L’île Maurice a obtenu son indépendance en 1968. Le Royaume-Uni avait expulsé environ 2.000 Chagossiens vers Maurice et les Seychelles pour faire place à la base militaire. Depuis 1975, Maurice a multiplié les procédures judiciaires afin d’obtenir le retour des îles Chagos dans son giron.

« Le colonialisme ne peut plus être toléré », a lancé le Premier ministre mauricien Pravind Jugnauth, regrettant que Londres « n’ait pas fait amende honorable » après l’avis de la Cour internationale de justice (CIJ).

Cette instance a déclaré fin février dans un avis consultatif que Londres devait « dans les plus brefs délais » mettre fin à son administration des Chagos.

Cet avis étant resté sans suite, Maurice avait décidé de porter le dossier devant l’Assemblée générale des Nations unies, même si ses décisions n’ont pas force de loi internationale comme les décisions du Conseil de sécurité.

L’ambassadrice britannique à l’ONU Karen Pierce a souligné que ce dossier était un problème bilatéral et a insisté sur le « rôle vital » de la base militaire pour la sécurité de la région, « dont Maurice ».

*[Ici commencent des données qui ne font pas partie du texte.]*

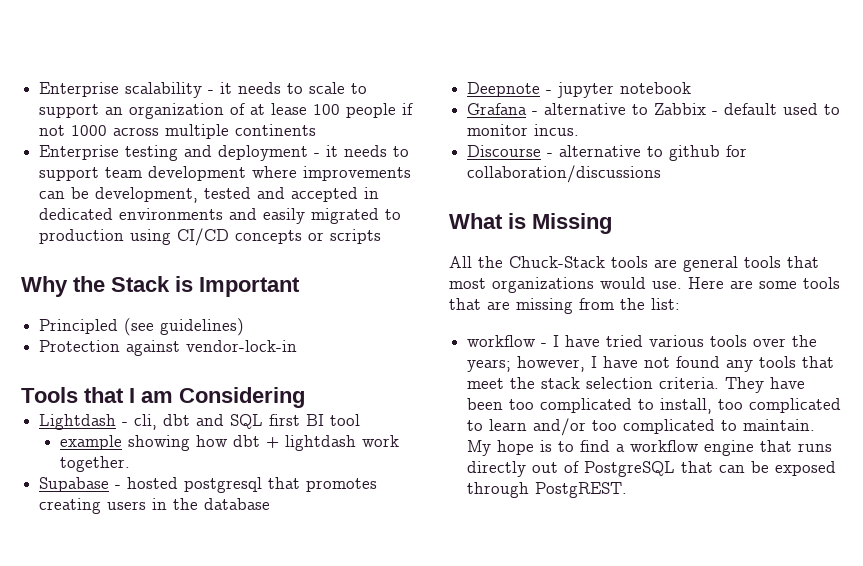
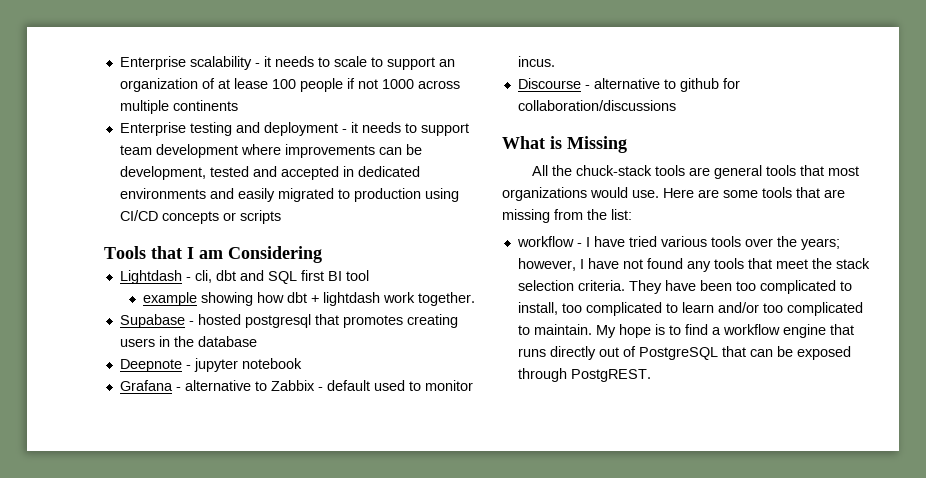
- Why the Stack is Important
- Principled (see guidelines)
- Protection against vendor-lock-in
- All the Chuck-Stack tools are general tools that most organizations would use.
+ All the chuck-stack tools are general tools that most organizations would use.

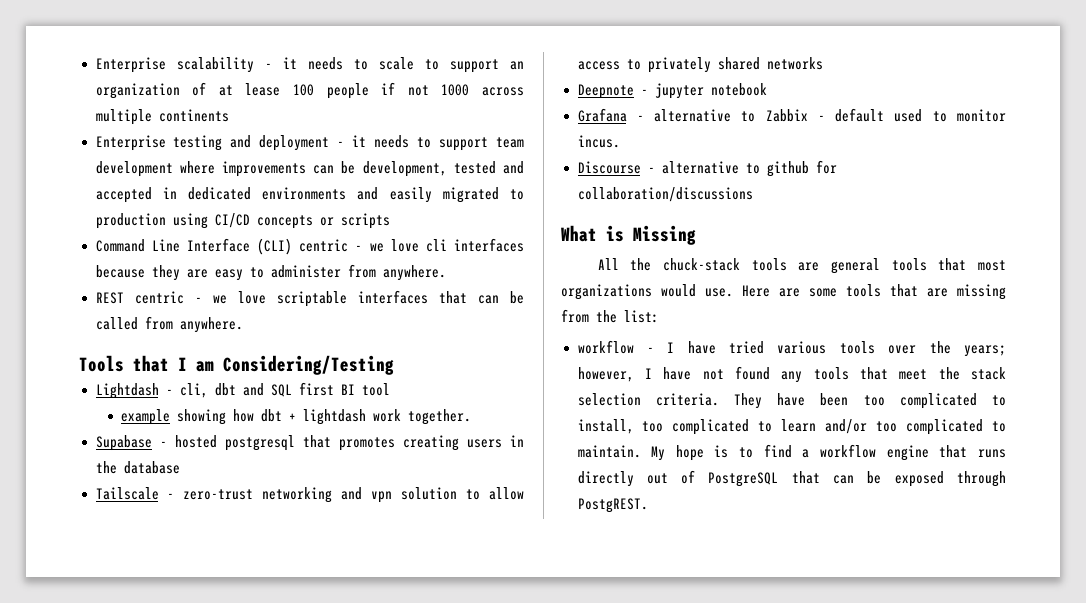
+ Command Line Interface (CLI) centric - we love cli interfaces because they are easy to administer from anywhere.
+ REST centric - we love scriptable interfaces that can be called from anywhere.
- Tools that I am Considering
+ Tools that I am Considering/Testing
+ Tailscale - zero-trust networking and vpn solution to allow access to privately shared networks

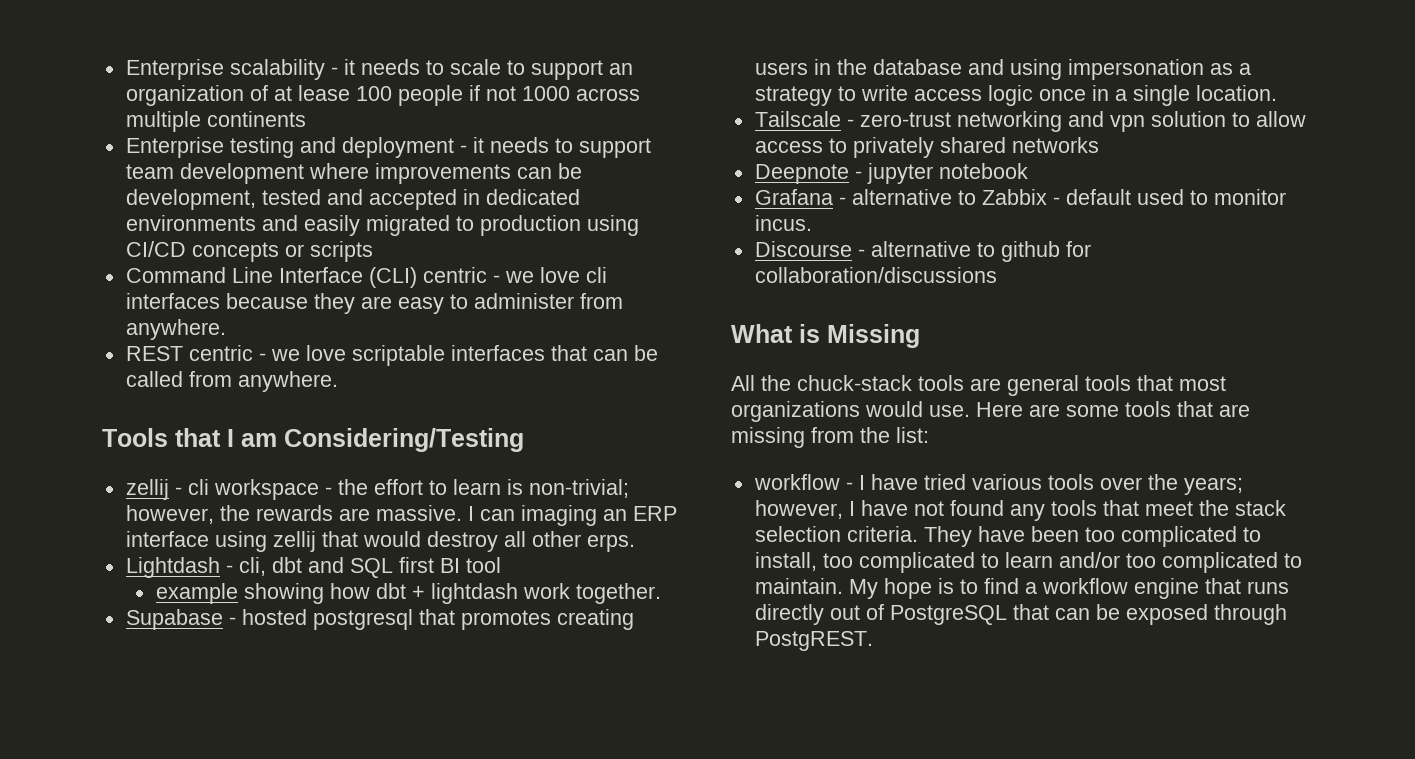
+ zellij - cli workspace - the effort to learn is non-trivial; however, the rewards are massive. I can imaging an ERP interface using zellij that would destroy all other erps.
- Supabase - hosted postgresql that promotes creating users in the database
+ Supabase - hosted postgresql that promotes creating users in the database and using impersonation as a strategy to write access logic once in a single location.

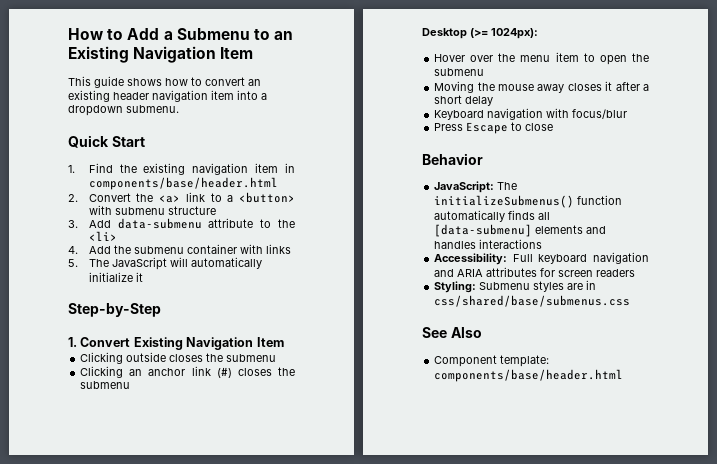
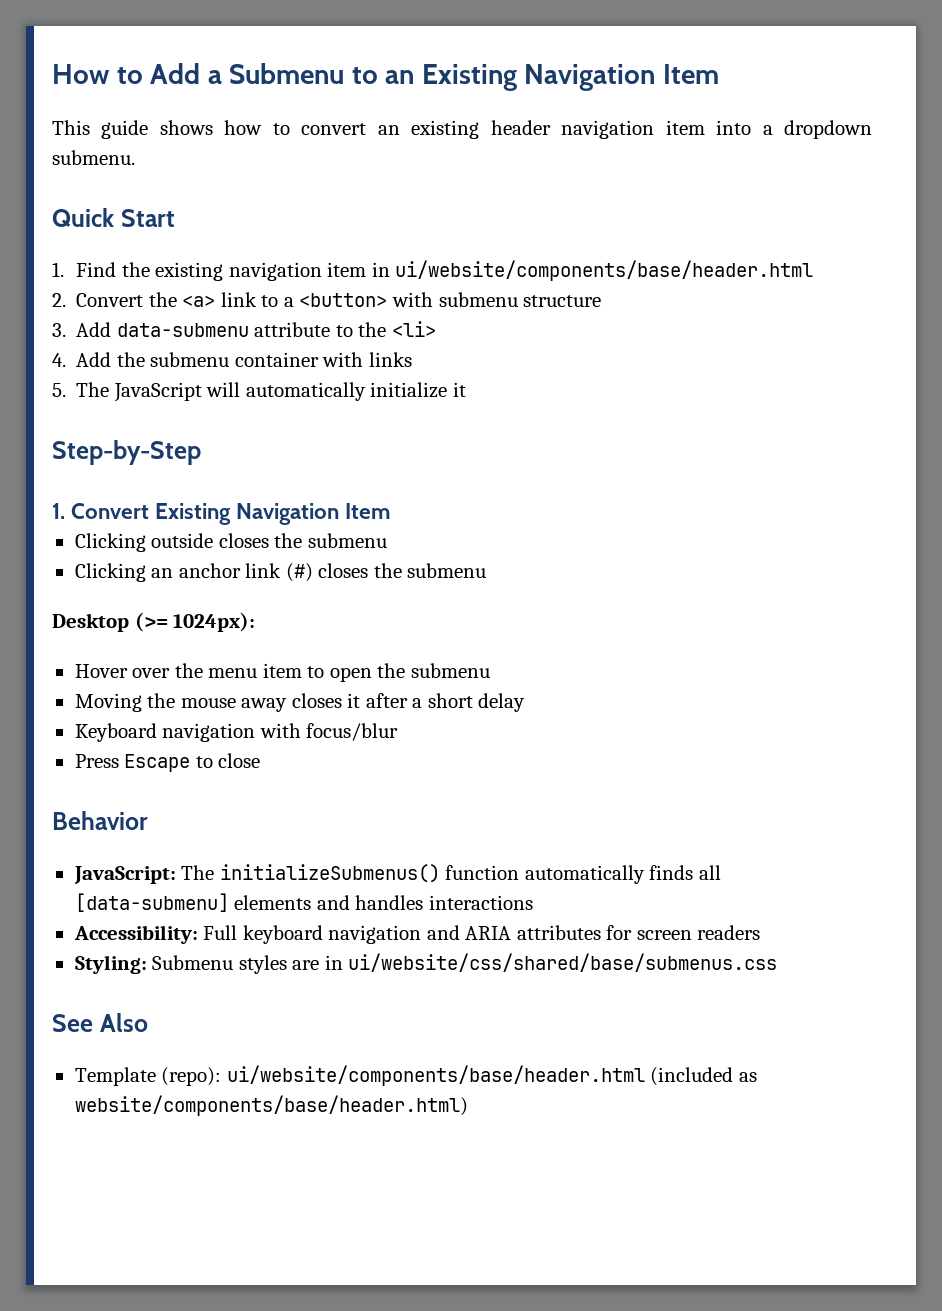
- 1. Find the existing navigation item in components/base/header.html
+ 1. Find the existing navigation item in ui/website/components/base/header.html
- Styling: Submenu styles are in css/shared/base/submenus.css
+ Styling: Submenu styles are in ui/website/css/shared/base/submenus.css
- Component template: components/base/header.html
+ Template (repo): ui/website/components/base/header.html (included as website/components/base/header.html)

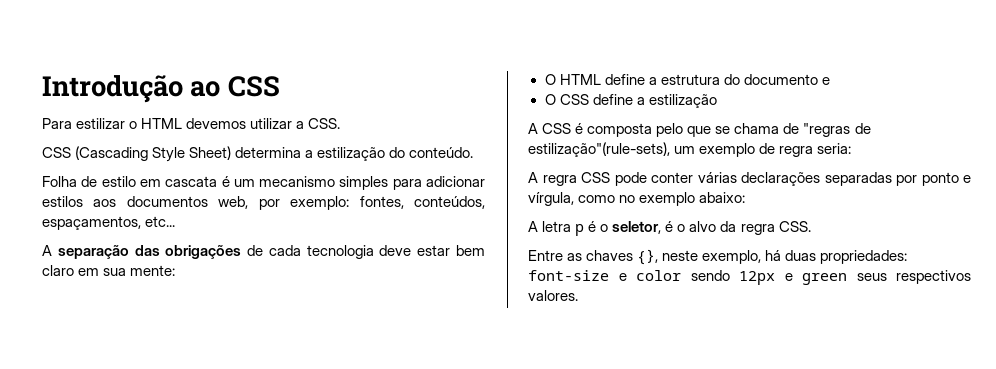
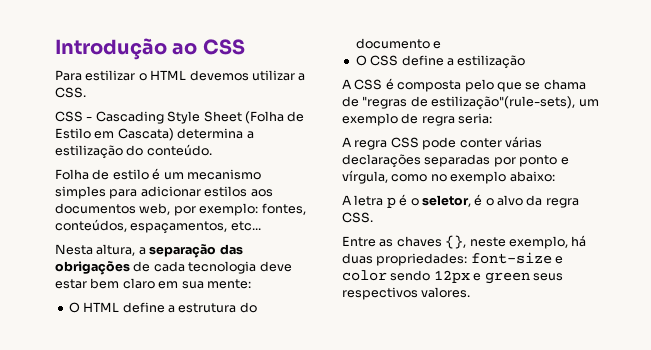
- CSS (Cascading Style Sheet) determina a estilização do conteúdo.
+ CSS - Cascading Style Sheet (Folha de Estilo em Cascata) determina a estilização do conteúdo.
- Folha de estilo em cascata é um mecanismo simples para adicionar estilos aos documentos web, por exemplo: fontes, conteúdos, espaçamentos, etc...
+ Folha de estilo é um mecanismo simples para adicionar estilos aos documentos web, por exemplo: fontes, conteúdos, espaçamentos, etc...
- A separação das obrigações de cada tecnologia deve estar bem claro em sua mente:
+ Nesta altura, a separação das obrigações de cada tecnologia deve estar bem claro em sua mente:

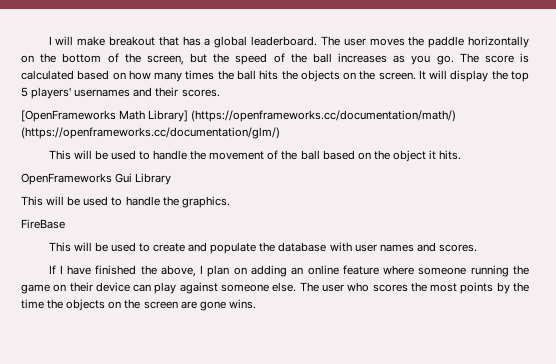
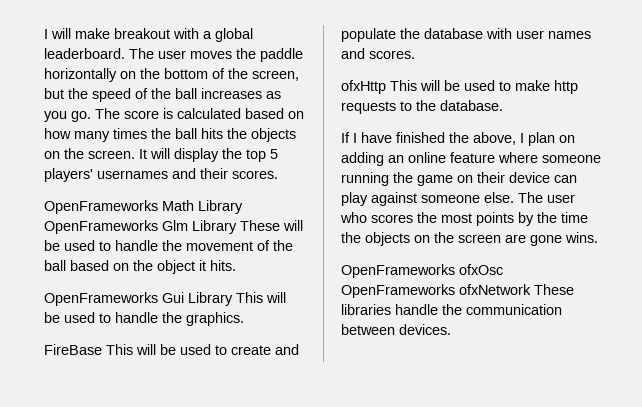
- I will make breakout that has a global leaderboard.
+ I will make breakout with a global leaderboard.
- [OpenFrameworks Math Library] (https://openframeworks.cc/documentation/math/) (https://openframeworks.cc/documentation/glm/)
- This will be used to handle the movement of the ball based on the object it hits.
+ OpenFrameworks Math Library OpenFrameworks Glm Library These will be used to handle the movement of the ball based on the object it hits.
- OpenFrameworks Gui Library
- This will be used to handle the graphics.
+ OpenFrameworks Gui Library This will be used to handle the graphics.
- FireBase
- This will be used to create and populate the database with user names and scores.
+ FireBase This will be used to create and populate the database with user names and scores.
+ ofxHttp This will be used to make http requests to the database.
+ OpenFrameworks ofxOsc OpenFrameworks ofxNetwork These libraries handle the communication between devices.

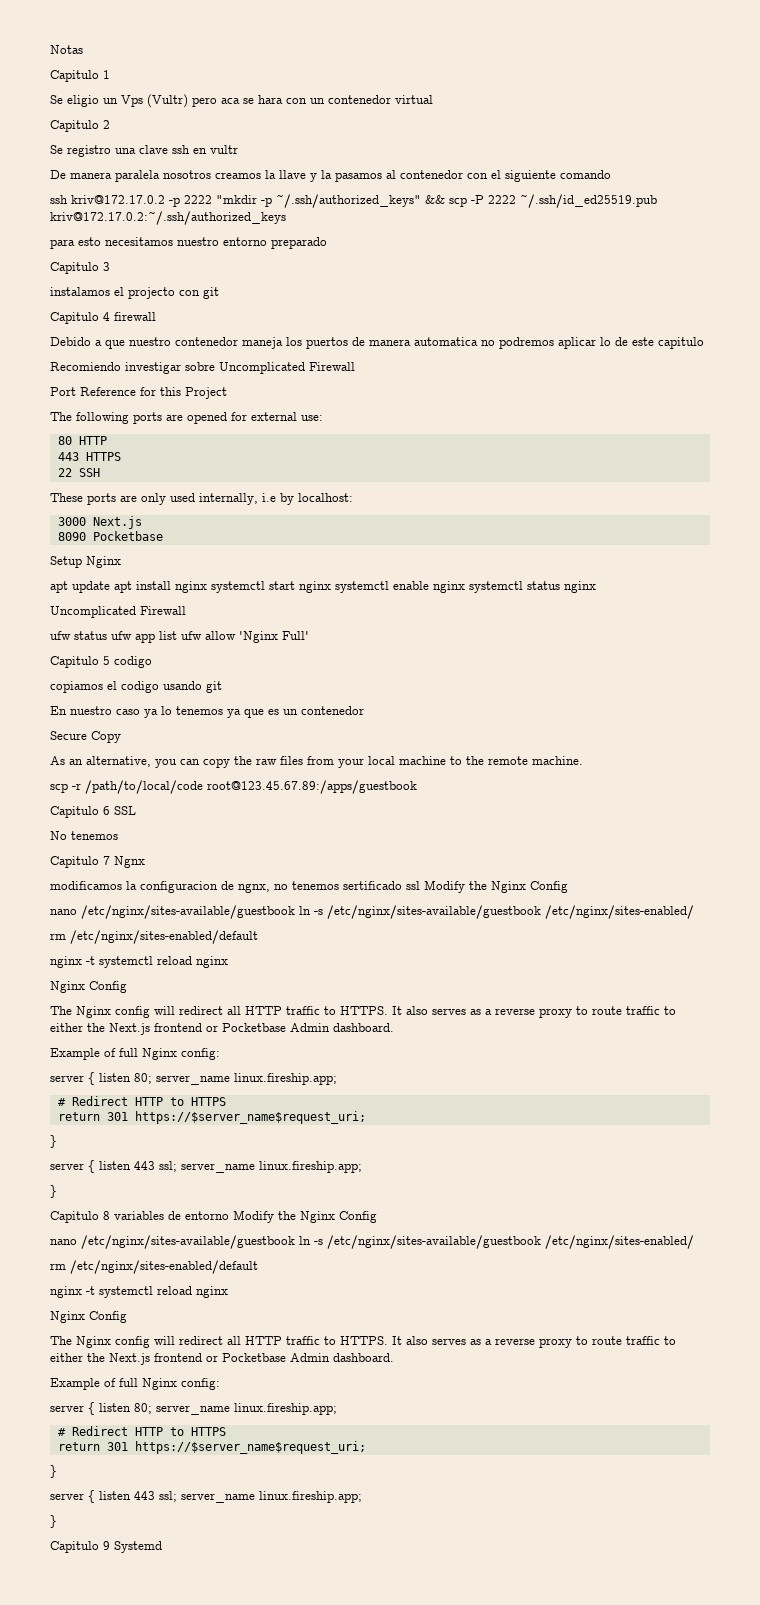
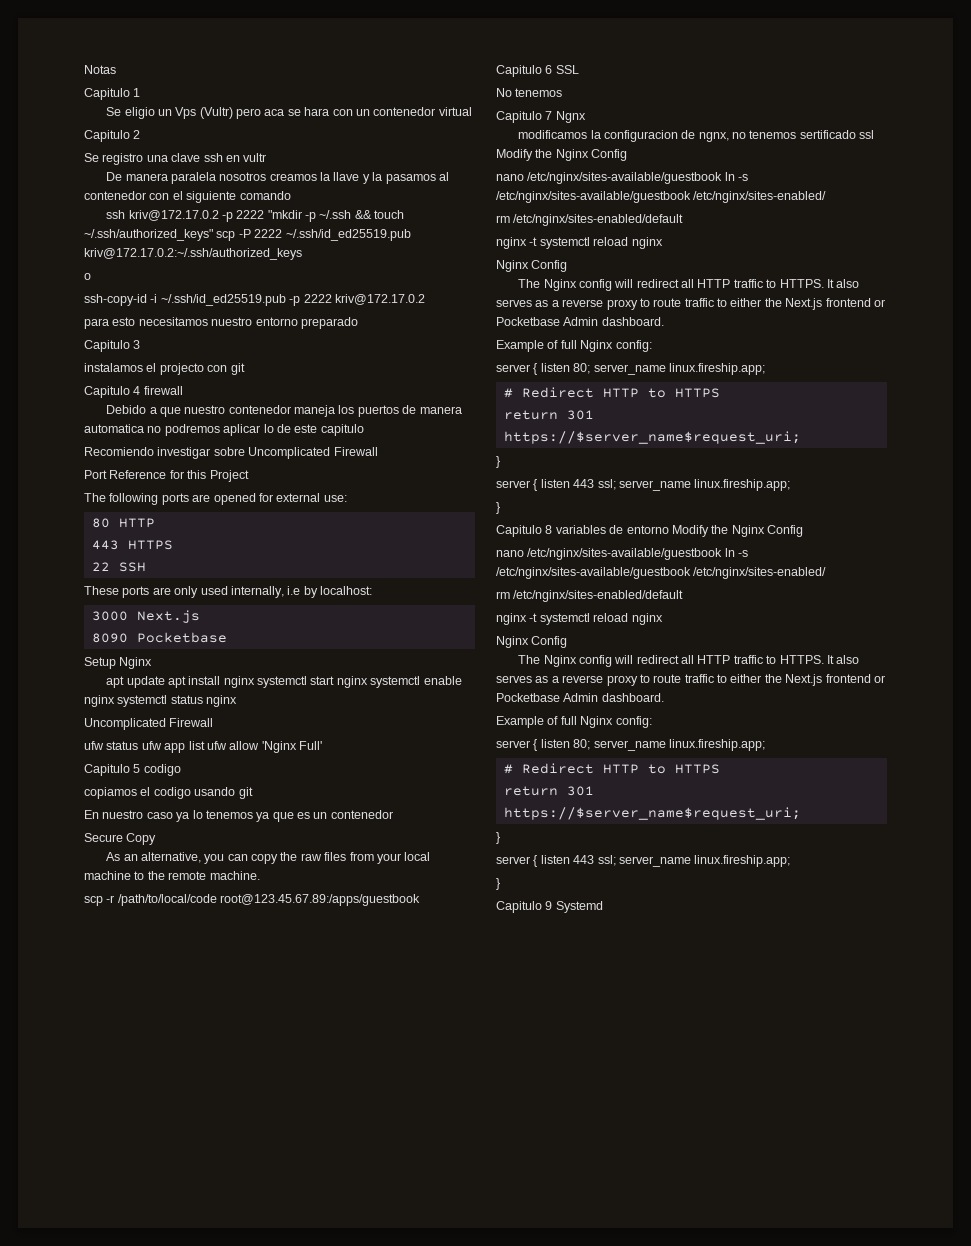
- ssh kriv@172.17.0.2 -p 2222 "mkdir -p ~/.ssh/authorized_keys" && scp -P 2222 ~/.ssh/id_ed25519.pub kriv@172.17.0.2:~/.ssh/authorized_keys
+ ssh kriv@172.17.0.2 -p 2222 "mkdir -p ~/.ssh && touch ~/.ssh/authorized_keys" scp -P 2222 ~/.ssh/id_ed25519.pub kriv@172.17.0.2:~/.ssh/authorized_keys
+ o
+ ssh-copy-id -i ~/.ssh/id_ed25519.pub -p 2222 kriv@172.17.0.2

Dans leur avis, les juges de la plus haute juridiction des Nations unies avaient estimé que le Royaume-Uni avait « illicitement » séparé l’archipel des Chagos de l’île Maurice.

En 2017, seulement quinze pays dont le Royaume-Uni et les Etats-Unis avaient voté contre une demande par Maurice de saisie de la CIJ.

Coincés entre leur soutien à Londres et la nécessité de respecter la justice internationale, 65 pays s’étaient alors abstenus dont l’Allemagne, la France ou le Canada, tandis que 94 avaient voté en faveur de la demande de Maurice d’un avis juridique international.

Pravind Jugnauth avait déjà estimé en février que « le temps était arrivé pour le démantèlement de la dernière colonie britannique en Afrique ». Il avait souligné dans le même temps que Port Louis ne réclamait pas le démantèlement de la base britannico-américaine de Diego Garcia.

Pour justifier le maintien de son contrôle, le Royaume-Uni avait alors insisté sur le rôle défensif de cette base qui permet de défendre le monde contre « les menaces terroristes, le crime organisé et la piraterie ».

En 2016, le Royaume-Uni a prolongé jusqu’en 2036 un contrat sur l’utilisation de la base militaire avec les Etats-Unis. Celle-ci a joué un rôle stratégique clé lors de la Guerre froide avant d’être utilisée dans les années 2000 lors des conflits en Irak et en Afghanistan.